ReduxReview:  Here's a good funk tune that doesn't get much play anymore. Hearing it now, it kind of sounds like it was an influence on later 80s R&B stars like Bobby Brown. It has a similar vibe to songs like "Don't Be Cruel" and "My Prerogative." Except I like this song better. It also sounds quite advanced sound-wise for 1982. Those keyboard-horn fills were quite popular a couple years later I think. Peaking at #30, I think this was highly underrated.

ReduxRating:  7/10

Trivia:  Junior co-wrote several songs with Phil Lynott, the leader of the UK rock band Thin Lizzy ("The Boys Are Back in Town," #12, 1976). From around 1983 through 1985 the two worked on songs and created demos. Unfortunately, Lynott (dependent on drugs and alcohol) collapsed on Christmas of 1985 and died the following month from pneumonia and heart failure due to sepsis. The demos remain unreleased.


Sunday, July 13, 2014

"Find Another Fool" by Quarterflash

Song#:  0915
Date:  02/13/1982
Debut:  87
Peak:  16
Weeks:  13
Genre:  Rock

Pop Bits:  The Oregon band's debut single, "Harden My Heart," was a gold-selling #3 single. This follow-up didn't reach those heights, but it did reach the Top 20 and help boost sales of their self-titled debut album, which reached #8 and went platinum.
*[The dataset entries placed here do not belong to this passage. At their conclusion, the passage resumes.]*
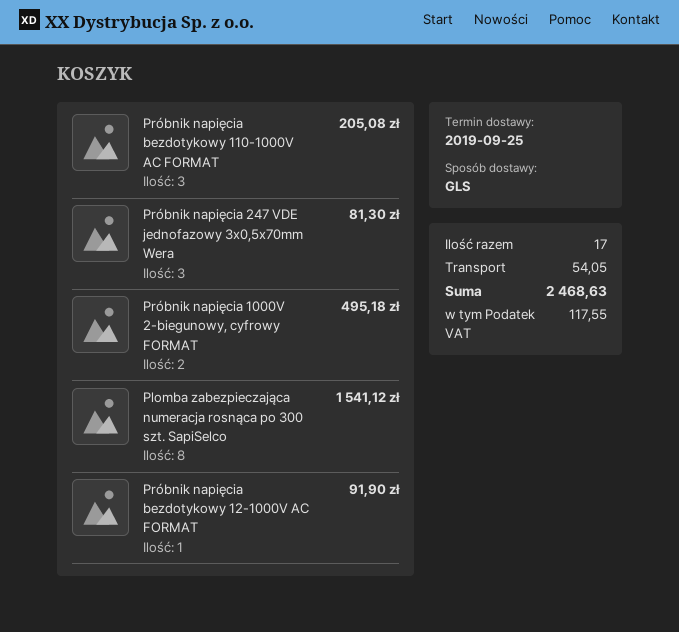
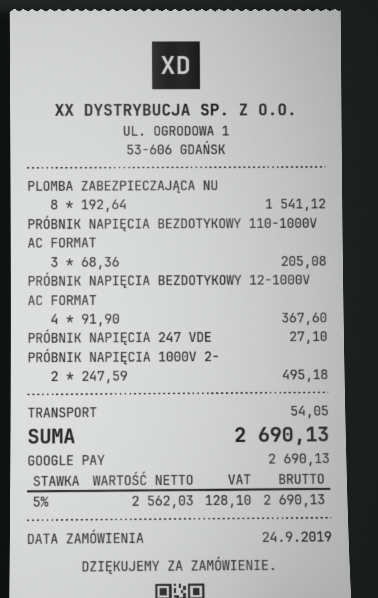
Próbnik napięcia 247 VDE jednofazowy 3x0,5x70mm Wera: 3 for 81.30 -> 1 for 27.10
Próbnik napięcia bezdotykowy 12-1000V AC FORMAT: 1 for 91.90 -> 4 for 367.60
tax: 117.55 -> 128.10
total: 2468.63 -> 2690.13

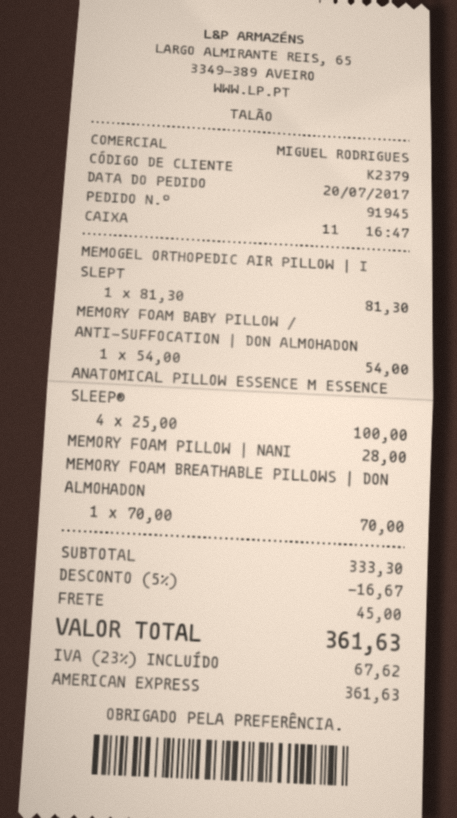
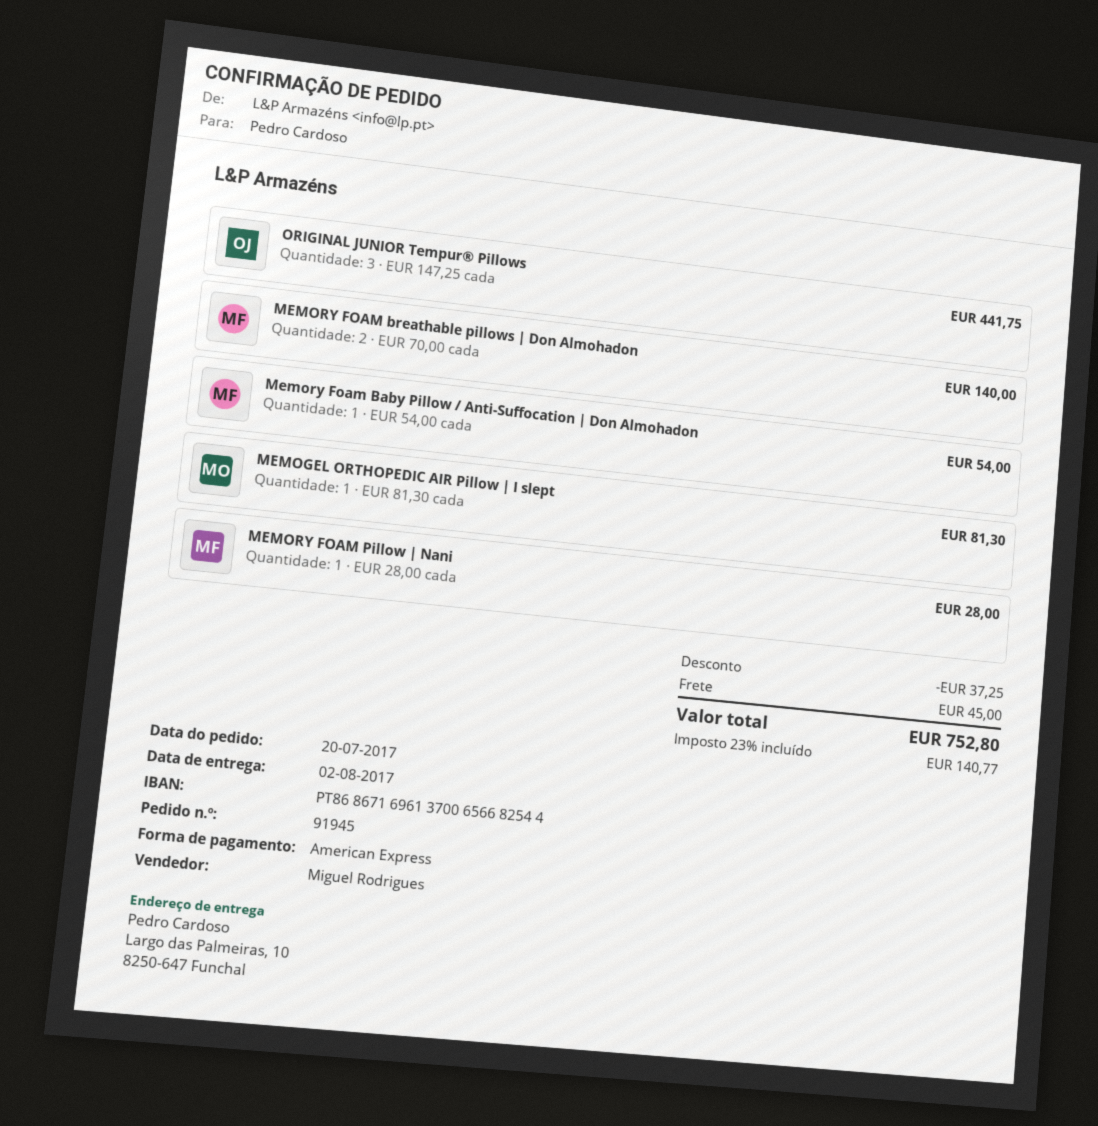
ANATOMICAL PILLOW ESSENCE M ESSENCE SLEEP®: 4 x 25.00 = 100.00 -> none
MEMORY FOAM BREATHABLE PILLOWS | DON ALMOHADON: 1 x 70.00 = 70.00 -> 2 x 70.00 = 140.00
ORIGINAL JUNIOR Tempur® Pillows: none -> 3 x 147.25 = 441.75
discount: 16.67 -> 37.25
tax: 23% = 67.62 -> 23% = 140.77
total: 361.63 -> 752.80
ReduxReview:  Getting even more Pat Benatar-ish, the group issues another solid single. In my opinion, it was worthy of a Top 10 showing. I'm not sure why it fizzled a bit short. But then again, this one rocks a bit harder than "Harden My Heart" and Benatar's singles were peaking in the same area as well. Just the state of the chart and radio at the time I guess.

ReduxRating:  7/10

Trivia:  Main band members Marv and Rindy Ross were commissioned by the state of Oregon to write a musical to commemorate the Oregon Trail. Using diaries from immigrants and other materials, they created the show "Voices from the Oregon Trail" in 1992. With other musicians, they performed/recorded the musicial as The Trail Band. It proved to be successful and the group went on to record several other albums of traditional Americana music.